Detected change data

++++

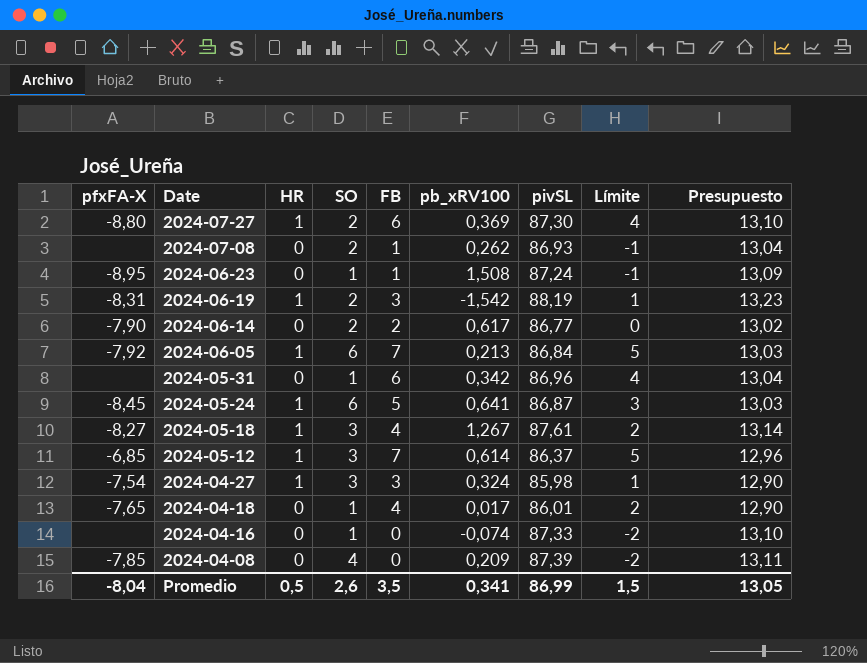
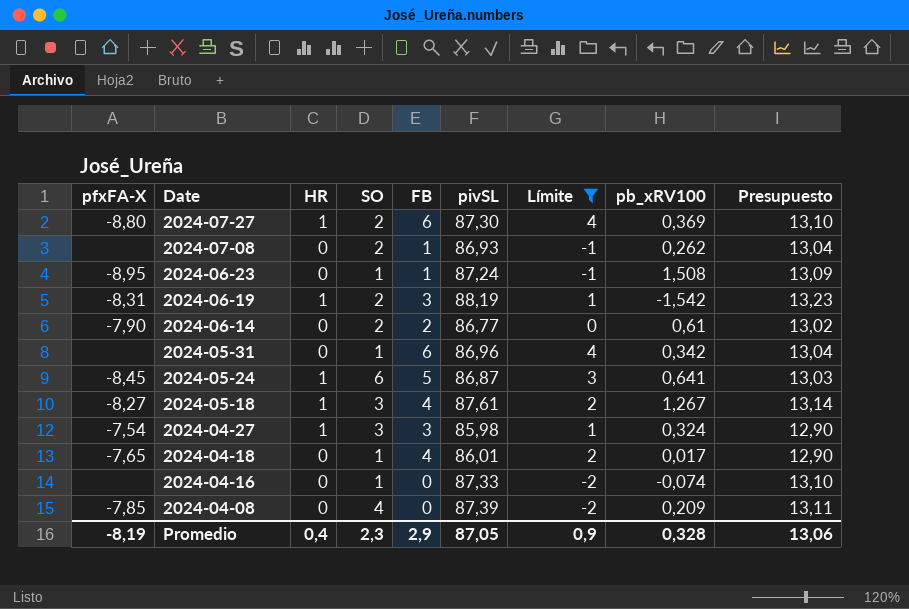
filter: none -> Límite != 5
column pb_xRV100 | position: 6 -> 8
2024-06-14 | pb_xRV100: 0,617 -> 0,61
Promedio | pfxFA-X: -8,04 -> -8,19
Promedio | HR: 0,5 -> 0,4
Promedio | SO: 2,6 -> 2,3
Promedio | FB: 3,5 -> 2,9
Promedio | pivSL: 86,99 -> 87,05
Promedio | Límite: 1,5 -> 0,9
Promedio | pb_xRV100: 0,341 -> 0,328
Promedio | Presupuesto: 13,05 -> 13,06

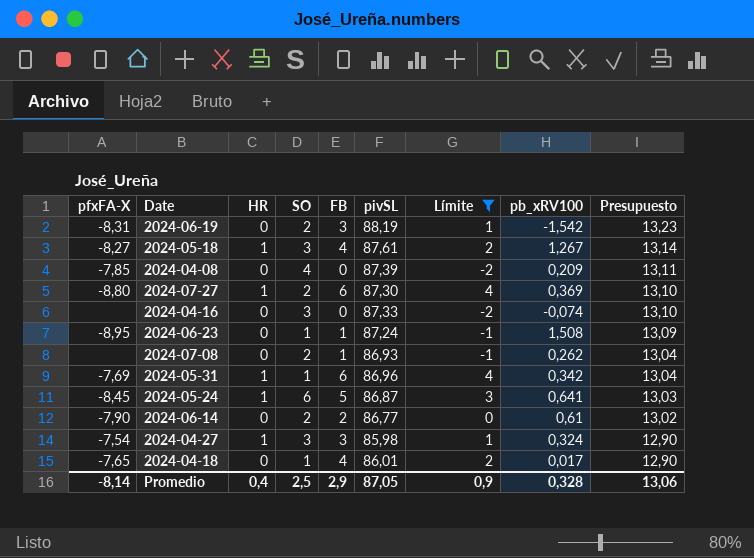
row order: Date descending -> Presupuesto descending
2024-06-19 | HR: 1 -> 0
2024-04-16 | SO: 1 -> 3
2024-05-31 | pfxFA-X: none -> -7,69
2024-05-31 | HR: 0 -> 1
Promedio | pfxFA-X: -8,19 -> -8,14
Promedio | SO: 2,3 -> 2,5

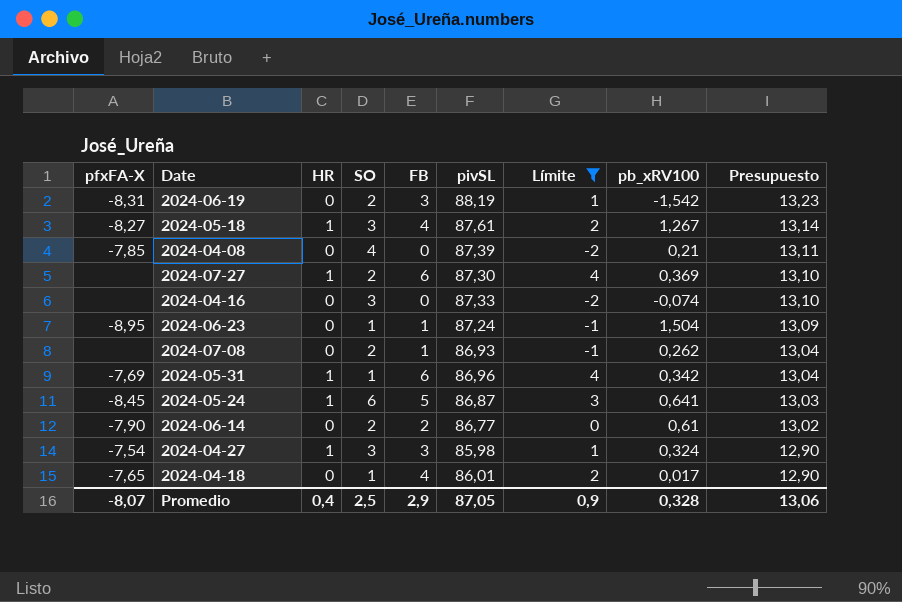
2024-04-08 | pb_xRV100: 0,209 -> 0,21
2024-07-27 | pfxFA-X: -8,80 -> none
2024-06-23 | pb_xRV100: 1,508 -> 1,504
Promedio | pfxFA-X: -8,14 -> -8,07

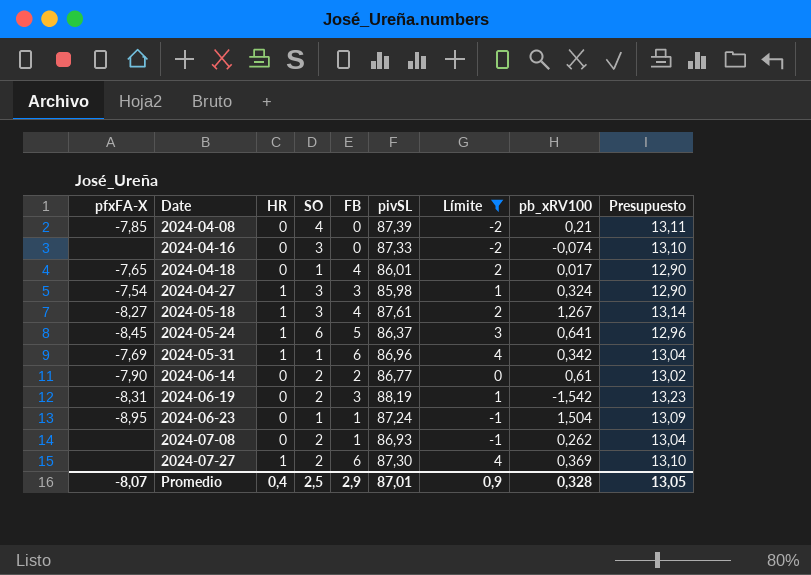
row order: Presupuesto descending -> Date ascending
2024-05-24 | pivSL: 86,87 -> 86,37
2024-05-24 | Presupuesto: 13,03 -> 12,96
Promedio | pivSL: 87,05 -> 87,01
Promedio | Presupuesto: 13,06 -> 13,05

++++

EXERCISE DIRECTIONS
Retype each entry above character for character; pictures stay out.

TASK OUTPUT
filter: none -> Límite != 5
column pb_xRV100 | position: 6 -> 8
2024-06-14 | pb_xRV100: 0,617 -> 0,61
Promedio | pfxFA-X: -8,04 -> -8,19
Promedio | HR: 0,5 -> 0,4
Promedio | SO: 2,6 -> 2,3
Promedio | FB: 3,5 -> 2,9
Promedio | pivSL: 86,99 -> 87,05
Promedio | Límite: 1,5 -> 0,9
Promedio | pb_xRV100: 0,341 -> 0,328
Promedio | Presupuesto: 13,05 -> 13,06

row order: Date descending -> Presupuesto descending
2024-06-19 | HR: 1 -> 0
2024-04-16 | SO: 1 -> 3
2024-05-31 | pfxFA-X: none -> -7,69
2024-05-31 | HR: 0 -> 1
Promedio | pfxFA-X: -8,19 -> -8,14
Promedio | SO: 2,3 -> 2,5

2024-04-08 | pb_xRV100: 0,209 -> 0,21
2024-07-27 | pfxFA-X: -8,80 -> none
2024-06-23 | pb_xRV100: 1,508 -> 1,504
Promedio | pfxFA-X: -8,14 -> -8,07

row order: Presupuesto descending -> Date ascending
2024-05-24 | pivSL: 86,87 -> 86,37
2024-05-24 | Presupuesto: 13,03 -> 12,96
Promedio | pivSL: 87,05 -> 87,01
Promedio | Presupuesto: 13,06 -> 13,05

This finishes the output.